General Practitioners: Incentives

(asked on 15th April 2026) - View Source

Question to the Department of Health and Social Care:

To ask the Secretary of State for Health and Social Care, what (a) payments and (b) incentives are made to General practitioners in respect of removing patients from waiting lists who have failed to respond to communications.


Answered by
Stephen Kinnock Portrait
Stephen Kinnock
Minister of State (Department of Health and Social Care)
This question was answered on 21st April 2026

The Quality and Outcomes Framework (QOF) is an optional pay-for-performance scheme that financially rewards practices for the quality of care they provide to their patients.
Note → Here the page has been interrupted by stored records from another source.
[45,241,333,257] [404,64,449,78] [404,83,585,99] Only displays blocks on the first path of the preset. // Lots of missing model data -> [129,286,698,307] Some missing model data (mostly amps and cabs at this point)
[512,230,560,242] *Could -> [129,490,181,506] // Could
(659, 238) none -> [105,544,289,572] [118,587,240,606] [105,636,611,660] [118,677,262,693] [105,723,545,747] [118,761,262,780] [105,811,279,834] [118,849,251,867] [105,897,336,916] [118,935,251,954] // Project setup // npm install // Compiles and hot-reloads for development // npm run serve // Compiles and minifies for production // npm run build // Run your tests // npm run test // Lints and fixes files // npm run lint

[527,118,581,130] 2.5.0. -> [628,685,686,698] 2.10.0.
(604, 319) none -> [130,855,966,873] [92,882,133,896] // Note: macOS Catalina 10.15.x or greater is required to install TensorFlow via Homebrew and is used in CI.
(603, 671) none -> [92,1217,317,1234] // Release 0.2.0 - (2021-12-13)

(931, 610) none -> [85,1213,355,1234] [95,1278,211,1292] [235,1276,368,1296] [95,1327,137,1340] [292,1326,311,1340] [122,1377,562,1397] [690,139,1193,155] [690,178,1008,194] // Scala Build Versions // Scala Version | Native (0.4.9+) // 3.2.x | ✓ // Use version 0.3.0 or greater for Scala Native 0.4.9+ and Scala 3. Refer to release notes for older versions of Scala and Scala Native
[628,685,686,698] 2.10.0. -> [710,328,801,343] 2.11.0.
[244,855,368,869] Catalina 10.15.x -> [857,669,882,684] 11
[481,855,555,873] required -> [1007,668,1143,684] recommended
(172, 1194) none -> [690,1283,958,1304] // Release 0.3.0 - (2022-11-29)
It has been developed in accordance with National Institute for Health and Care Excellence guidelines and is underpinned by a robust evidence base.

Where a patient does not respond to offers of care, a Personalised Care Adjustment can be applied that will remove that patient from an indicator denominator, ensuring the practice is not financially penalised. This ensures practices do not lose out financially when a patient on the disease register does not receive the recommended care. This also ensures there is no incentive to remove a patient from the list to improve QOF performance scores.

Healthcare providers should undertake regular reviews of their waiting list to ensure all patient records are accurate, that patients are on the best pathway to meet their needs, and that they still want their appointments, and we refer to this as waiting list “validation”. This is a clinically supported process and forms a long-standing part of trusts’ routine management of their waiting lists.